Lessons in Leadership: Integrating Courage, Vision, and Innovation for the Future of Sustainable Fisheries

From Deckhand to Department Chair: My Unplanned Journey to Becoming a Fisheries Leader

Michael Jones

doi: https://doi.org/10.47886/9781934874608.ch14

For me, the key to becoming a successful leader was keeping an open mind. Three times during my life I thought I knew what I wanted, or didn’t want, and found that I was wrong. I started university believing I was going to become a high school math teacher. I knew nothing about fisheries, or even much about biology. As luck would have it, my father worked in the fishing industry in British Columbia, and he got me a summer job out of high school working as a deckhand at a remote supply station for the coastal BC salmon fishery. As an entitled, upper-middle-class teenager in the early 1970s, this was a real eye-opener. I met fascinating people from very different walks of life, worked in a spectacular setting (coastal British Columbia), and experienced my first real connection to a natural resource industry. This hands-on fisheries experience, my discovery in first-year university that biology includes math, and a chance meeting with Peter Larkin, my first mentor, completely changed my academic path. Three years later, I graduated with an honors degree in zoology from the University of British Columbia (UBC) and continued on at UBC in the famous Institute for Animal Resource Ecology, studying with the likes of Randall Peterman, Carl Walters, and Buzz Holling, all because of the unplanned intersection of these three important things: working in the salmon fishery, finding math in biology, and meeting Peter Larkin.
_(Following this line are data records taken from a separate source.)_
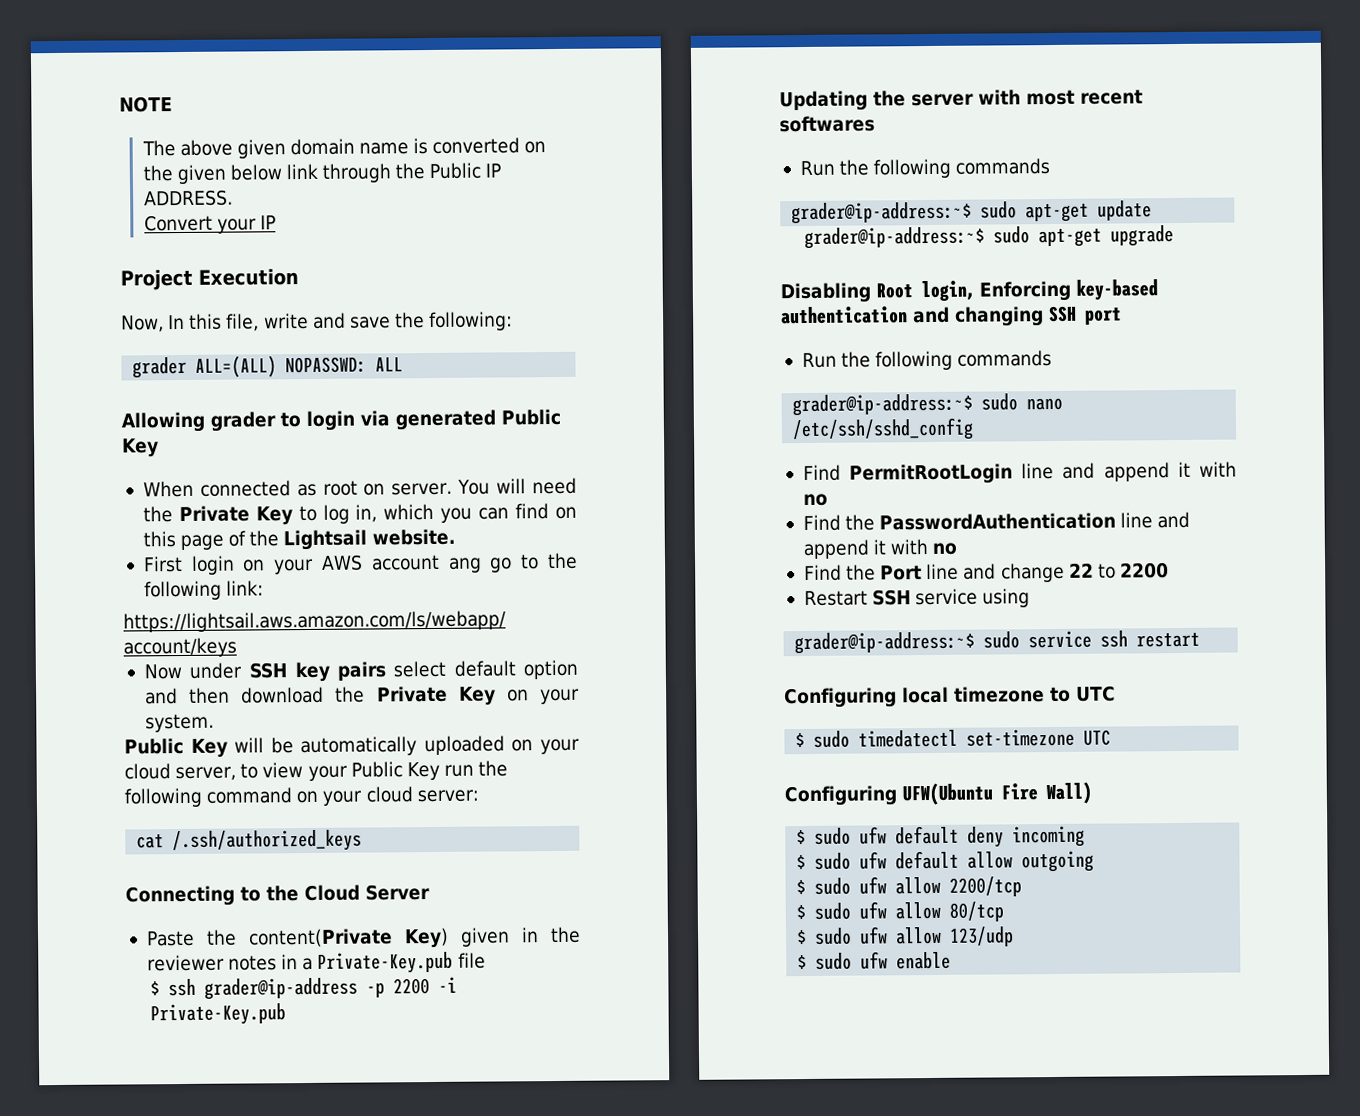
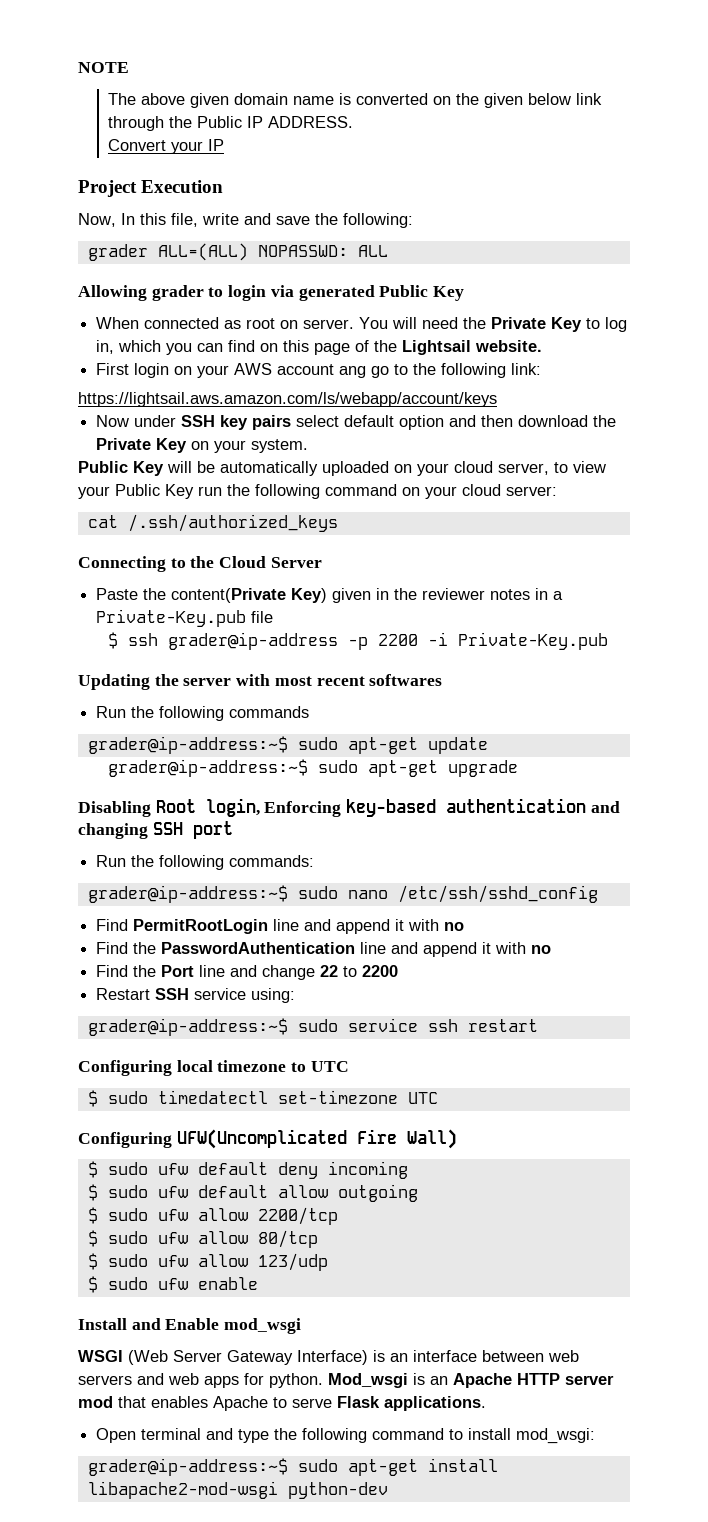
  Disabling Root login, Enforcing key-based authentication and changing SSH port
- Run the following commands
+ Run the following commands:
- Restart SSH service using
+ Restart SSH service using:
- Configuring UFW(Ubuntu Fire Wall)
+ Configuring UFW(Uncomplicated Fire Wall)
+ Install and Enable mod_wsgi
+ WSGI (Web Server Gateway Interface) is an interface between web servers and web apps for python. Mod_wsgi is an Apache HTTP server mod that enables Apache to serve Flask applications.
+ Open terminal and type the following command to install mod_wsgi:
+ grader@ip-address:~$ sudo apt-get install libapache2-mod-wsgi python-dev

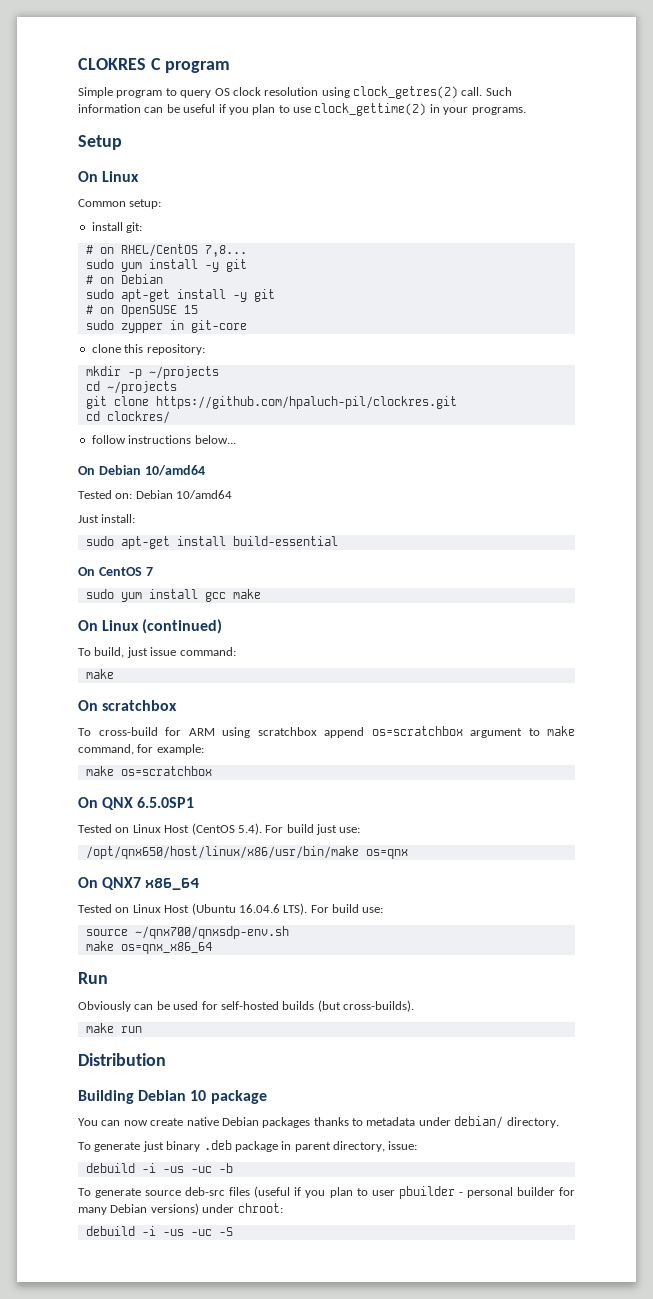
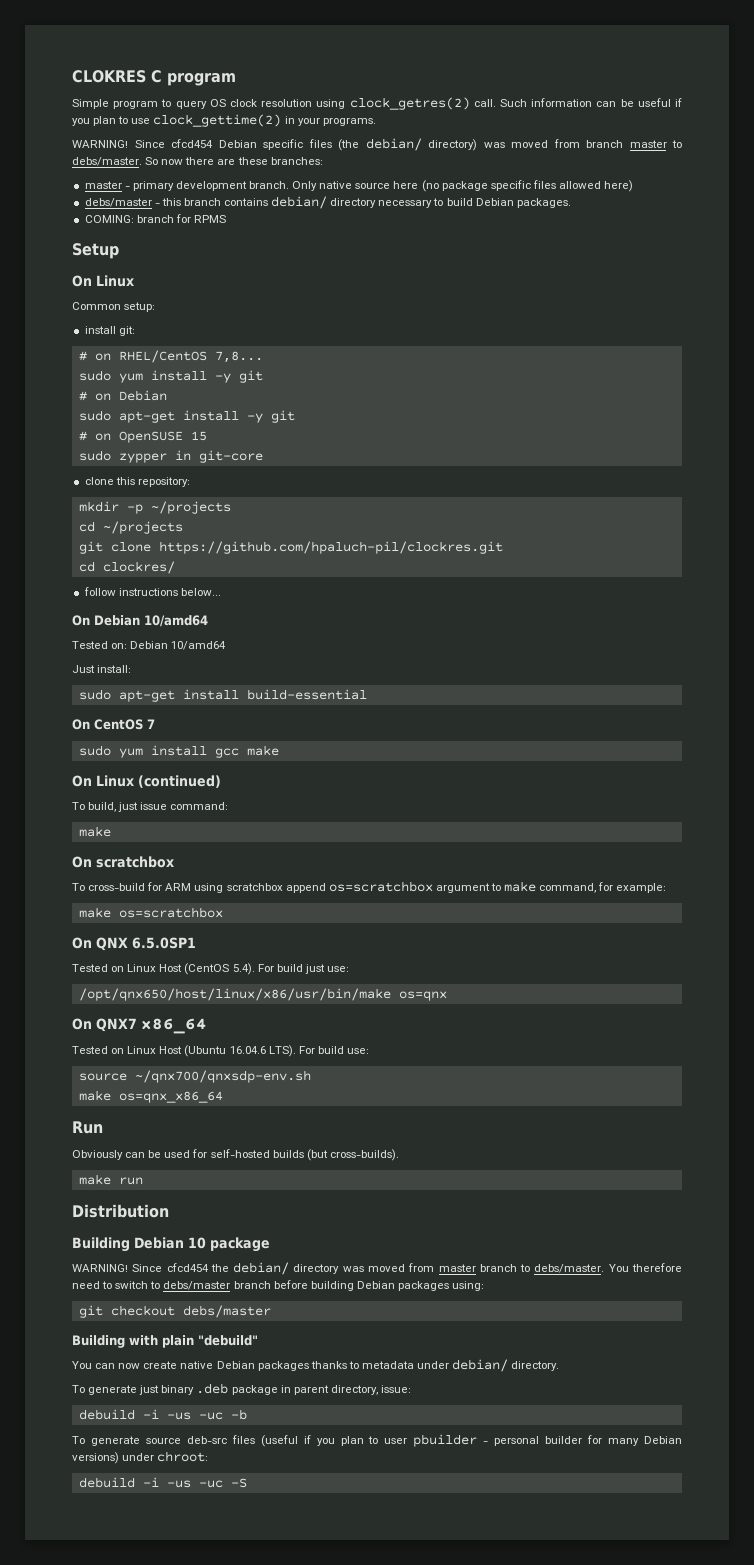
+ WARNING! Since cfcd454 Debian specific files (the debian/ directory) was moved from branch master to debs/master. So now there are these branches:
+ master - primary development branch. Only native source here (no package specific files allowed here)
+ debs/master - this branch contains debian/ directory necessary to build Debian packages.
+ COMING: branch for RPMS
+ WARNING! Since cfcd454 the debian/ directory was moved from master branch to debs/master. You therefore need to switch to debs/master branch before building Debian packages using:
+ git checkout debs/master
+ Building with plain "debuild"

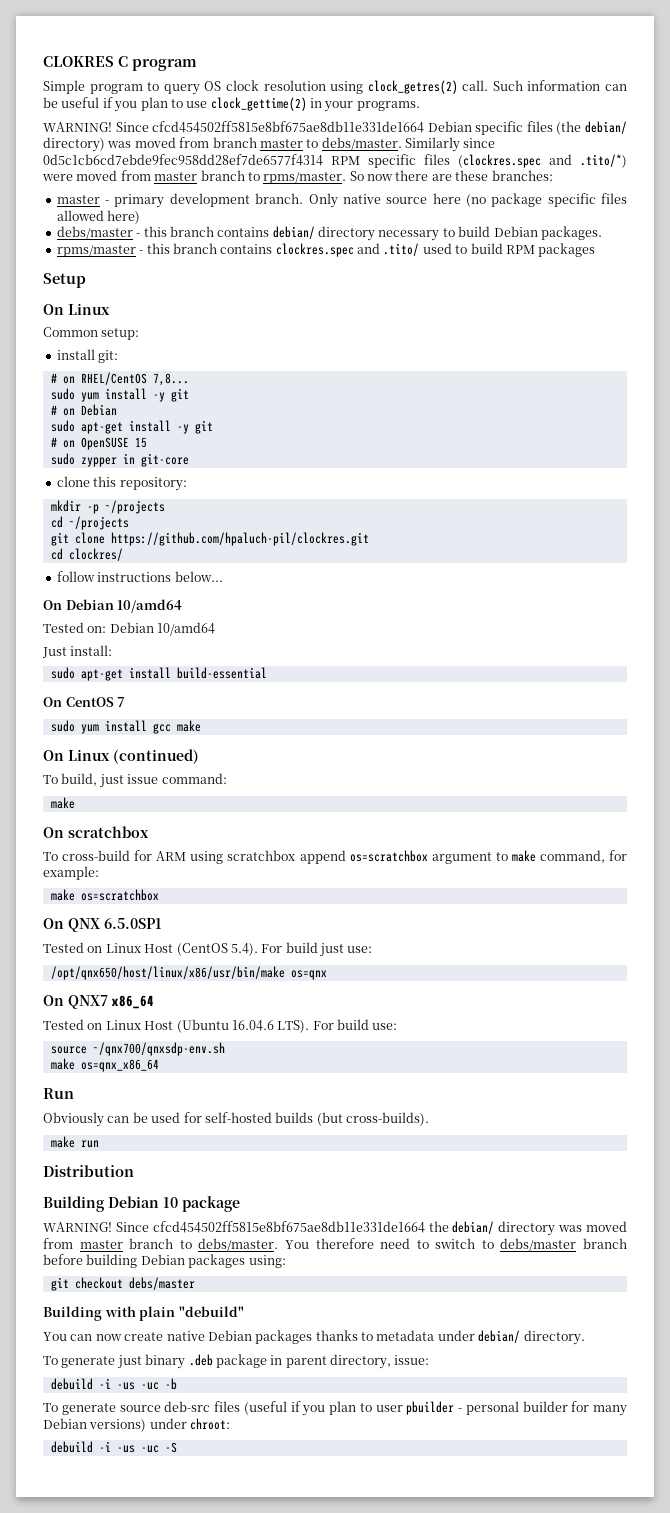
- Since cfcd454 Debian specific files (the debian/ directory) was moved from branch master to debs/master.
+ Since cfcd454502ff5815e8bf675ae8db11e331de1664 Debian specific files (the debian/ directory) was moved from branch master to debs/master.
+ Similarly since 0d5c1cb6cd7ebde9fec958dd28ef7de6577f4314 RPM specific files (clockres.spec and .tito/*) were moved from master branch to rpms/master.
- COMING: branch for RPMS
+ rpms/master - this branch contains clockres.spec and .tito/ used to build RPM packages
- Since cfcd454 the debian/ directory was moved from master branch to debs/master.
+ Since cfcd454502ff5815e8bf675ae8db11e331de1664 the debian/ directory was moved from master branch to debs/master.

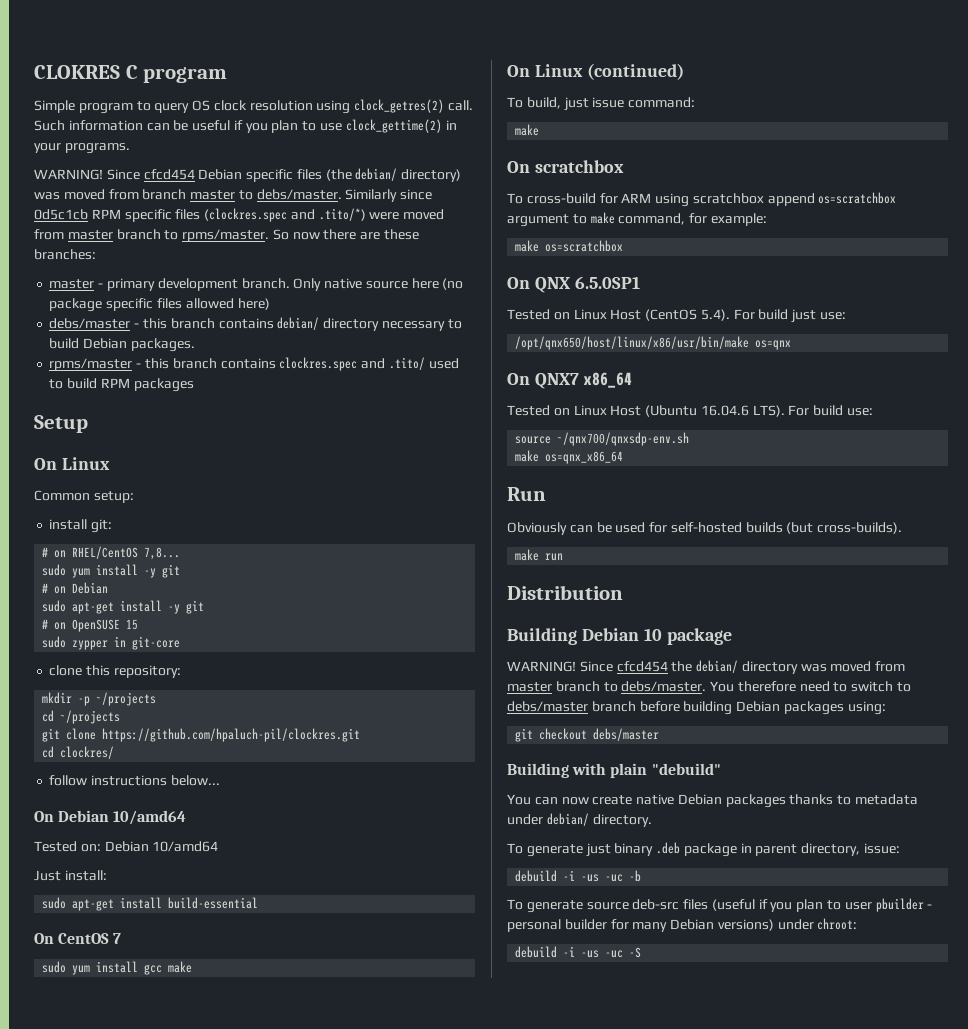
- Since cfcd454502ff5815e8bf675ae8db11e331de1664 Debian specific files (the debian/ directory) was moved from branch master to debs/master.
+ Since cfcd454 Debian specific files (the debian/ directory) was moved from branch master to debs/master.
- Similarly since 0d5c1cb6cd7ebde9fec958dd28ef7de6577f4314 RPM specific files (clockres.spec and .tito/*) were moved from master branch to rpms/master.
+ Similarly since 0d5c1cb RPM specific files (clockres.spec and .tito/*) were moved from master branch to rpms/master.
- Since cfcd454502ff5815e8bf675ae8db11e331de1664 the debian/ directory was moved from master branch to debs/master.
+ Since cfcd454 the debian/ directory was moved from master branch to debs/master.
Graduate school was a phenomenal experience for me. I learned so much about science, modeling, and adaptive management, but I also came to believe that an academic career was not for me. Even though I knew I was in the company of some remarkable scholars, I wanted to be more involved in the practice of natural resource management, rather than the theory. After graduate school I left UBC to start a career as an environmental consultant. As I moved into the private sector, I emphatically stated to anyone who cared to listen, “The one thing I never want to be is an academic!” I had developed a cynical attitude about academia as an ivory tower where nobody did anything that really mattered to tackle the problems of the day. Working as a consultant vindicated this attitude: I was getting my hands dirty tackling “real” problems and feeling like I was making a real difference. When I opted for a change from my consulting career, I moved into a government scientist position where I was able to do more research but continue to work on issues that seemed to me to matter, such as developing models to inform important decisions about Great Lakes salmonine stocking. Ironically, throughout my career as a graduate student, consultant, and government scientist, I learned from and collaborated with lots of academics who were in fact addressing these same problems. But somehow, my time at university had left me with this attitude about the academy that shaped my professional choices for 16 years. Looking back, I’m honestly not certain why, although the excitement of being a part of a new enterprise (ESSA Technologies Ltd., the consulting firm I helped start) likely had a lot to do with it.